语言模型所知而未言：面向泛化的非生成式先验提取 (What Language Models Know But Don't Say: Non-Generative Prior Extraction for Generalization)

In domains like medicine and finance, large-scale labeled data is costly and often unavailable, leading to models trained on small datasets that struggle to generalize to real-world populations. Large language models contain extensive knowledge from years of research across these domains. We propose LoID (Logit-Informed Distributions), a deterministic method for extracting informative prior distributions for Bayesian logistic regression by directly accessing their token-level predictions. Rather than relying on generated text, we probe the model's confidence in opposing semantic directions (positive vs. negative impact) through carefully constructed sentences. By measuring how consistently the LLM favors one direction across diverse phrasings, we extract the strength and reliability of the model's belief about each feature's influence. We evaluate LoID on ten real-world tabular datasets under synthetic out-of-distribution (OOD) settings characterized by covariate shift, where the training data represents only a subset of the population. We compare our approach against (1) standard uninformative priors, (2) AutoElicit, a recent method that prompts LLMs to generate priors via text completions, (3) LLMProcesses, a method that uses LLMs to generate numerical predictions through in-context learning and (4) an oracle-style upper bound derived from fitting logistic regression on the full dataset. We assess performance using Area Under the Curve (AUC).
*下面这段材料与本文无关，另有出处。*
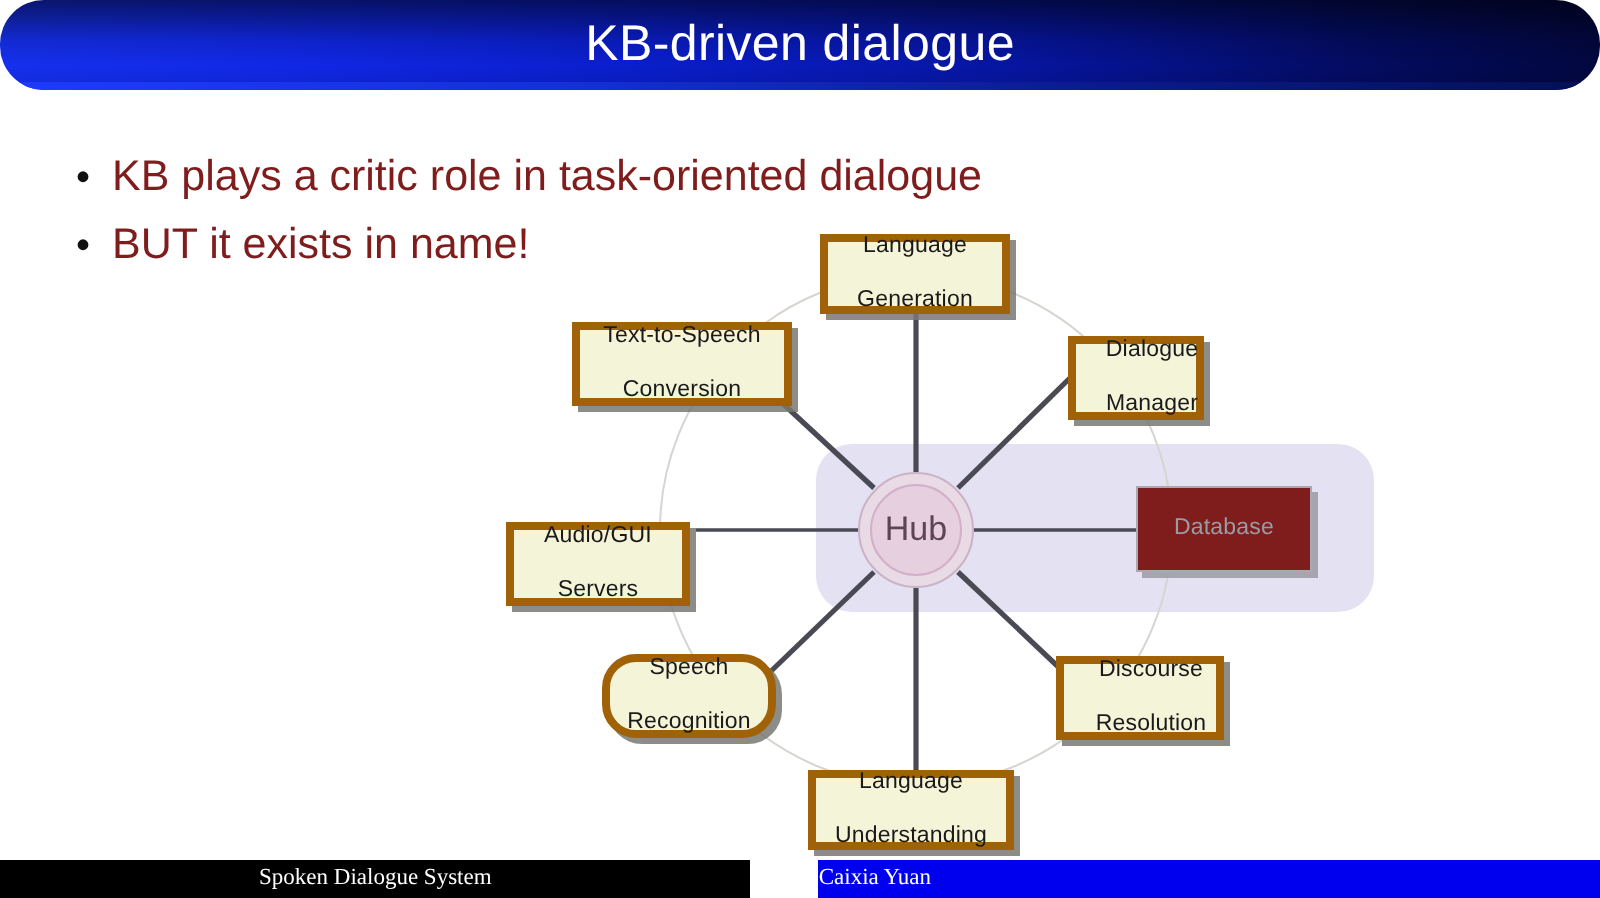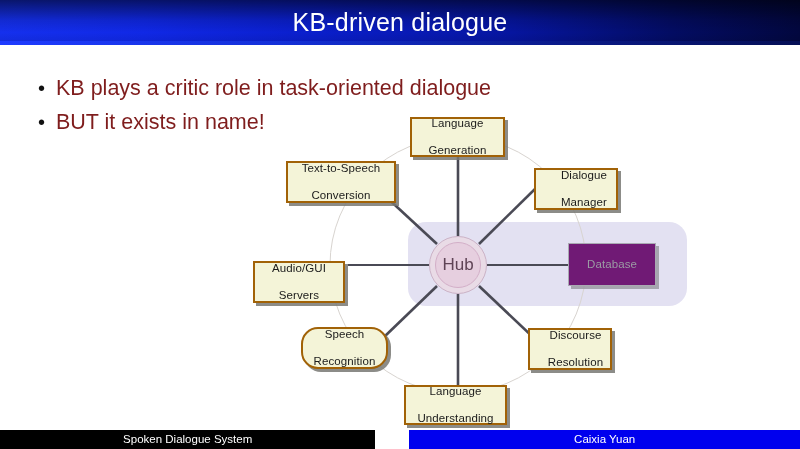--- a/index.html
+++ b/index.html
@@ -43,6 +43,7 @@
         #030c63 84%,
         #02073f 100%);
     overflow: hidden;
+    border-radius: 22px;
   }
   #title-bar::after {
     content: "";

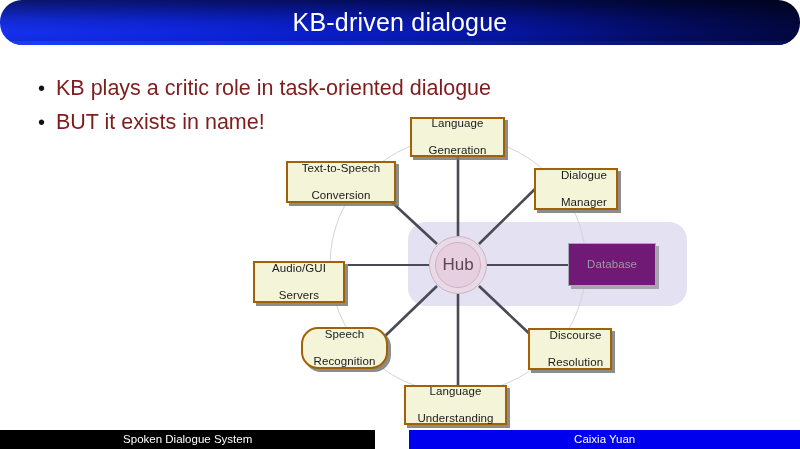--- a/index.html
+++ b/index.html
@@ -112,7 +112,7 @@
     position: absolute;
     box-sizing: border-box;
     background: #f4f4d8;
-    border: 2px solid #a16207;
+    border: 4px solid #a16207;
     box-shadow: 3px 3px 0 0 rgba(120,120,115,0.85);
     display: flex;
     align-items: center;

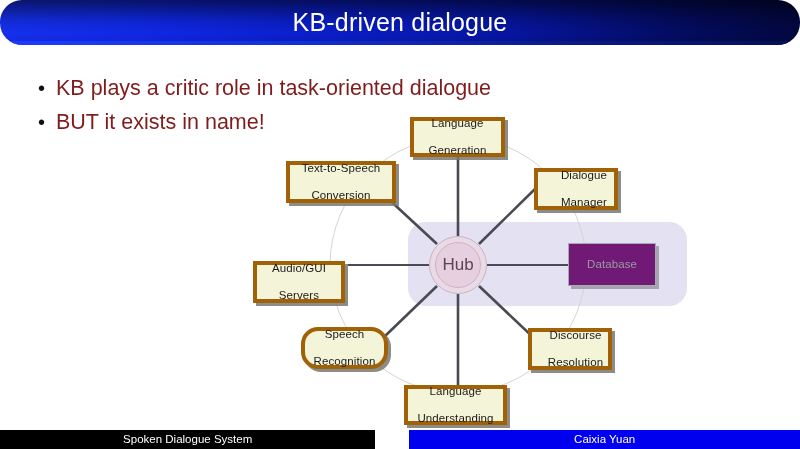--- a/index.html
+++ b/index.html
@@ -240,7 +240,7 @@
       <span><span>Language</span><br><span>Generation</span></span>
     </div>
 
-    <div class="node" style="left:534px; top:168px; width:84px; height:42px;padding-left:16px;">
+    <div class="node" style="left:534px; top:168px; width:68px; height:42px;padding-left:16px;">
       <span><span>Dialogue</span><br><span>Manager</span></span>
     </div>
 

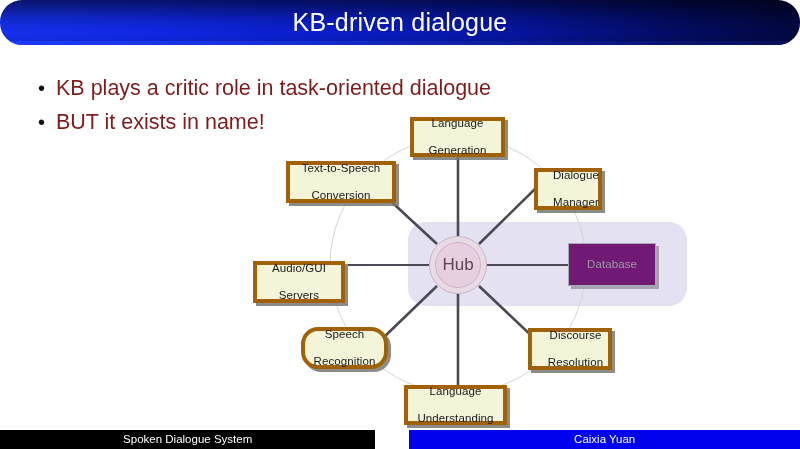--- a/index.html
+++ b/index.html
@@ -128,7 +128,7 @@
     padding: 0 3px;
   }
   .node.db {
-    background: #701a75;
+    background: #7f1d1d;
     border: 1px solid #a9a9b2;
     color: #9b9ba4;
     box-shadow: 3px 3px 0 0 rgba(150,150,158,0.8);

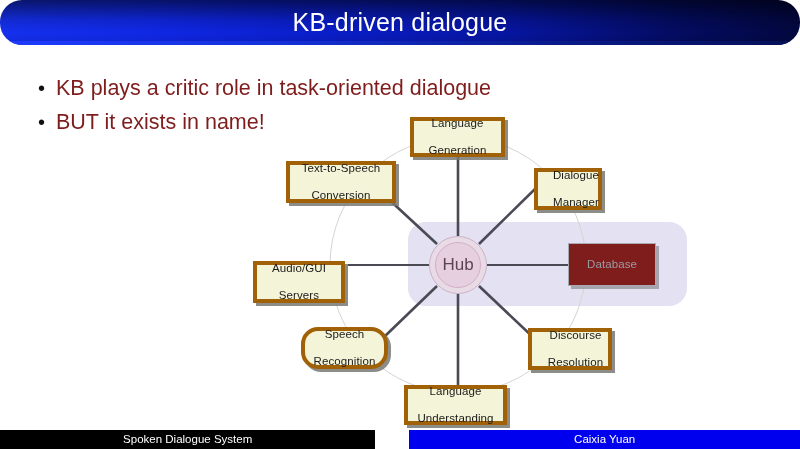--- a/index.html
+++ b/index.html
@@ -167,6 +167,7 @@
     width: 800px;
     height: 19px;
     display: flex;
+    font-family: Liberation Serif, serif;
   }
   #footer-left {
     width: 392px;

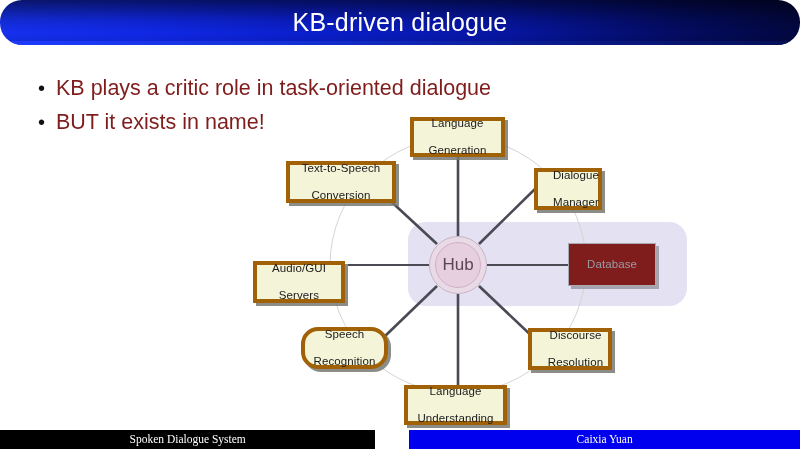--- a/index.html
+++ b/index.html
@@ -185,7 +185,6 @@
     color: #ffffff;
     font-size: 11.5px;
     line-height: 19px;
-    text-align: center;
     margin-left: 34px;
   }
 </style>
Across datasets, LoID significantly improves performance over logistic regression trained on OOD data, recovering up to \textbf{59\%} of the performance gap relative to the oracle model. LoID outperforms AutoElicit and LLMProcessesc on 8 out of 10 datasets, while providing a reproducible and computationally efficient mechanism for integrating LLM knowledge into Bayesian inference.

翻译：在医学和金融等领域，大规模标注数据成本高昂且往往难以获取，导致在小数据集上训练的模型难以泛化至真实世界群体。大型语言模型蕴含了这些领域多年研究积累的广泛知识。我们提出LoID（Logit-Informed Distributions），一种通过直接访问语言模型词元级预测来为贝叶斯逻辑回归提取信息性先验分布的确定性方法。与依赖生成文本不同，我们通过精心构建的句子探测模型在相反语义方向（积极影响 vs. 消极影响）上的置信度。通过测量LLM在不同表述中偏好某一方向的一致性程度，我们提取出模型对每个特征影响的信念强度与可靠性。我们在十个真实世界表格数据集上评估LoID，采用协变量偏移特征的合成分布外（OOD）设置，其中训练数据仅代表总体样本的子集。我们将本方法与以下基准进行比较：（1）标准无信息先验，（2）AutoElicit——近期提出的通过文本补全提示LLM生成先验的方法，（3）LLMProcesses——利用上下文学习通过LLM生成数值预测的方法，以及（4）在全数据集上拟合逻辑回归得到的类先知上界。我们使用曲线下面积（AUC）评估性能。在所有数据集中，LoID显著提升了在OOD数据上训练的逻辑回归性能，相对先知模型最多恢复了\textbf{59\%}的性能差距。LoID在10个数据集中的8个上优于AutoElicit和LLMProcesses，同时为将LLM知识整合到贝叶斯推断中提供了可复现且计算高效的机制。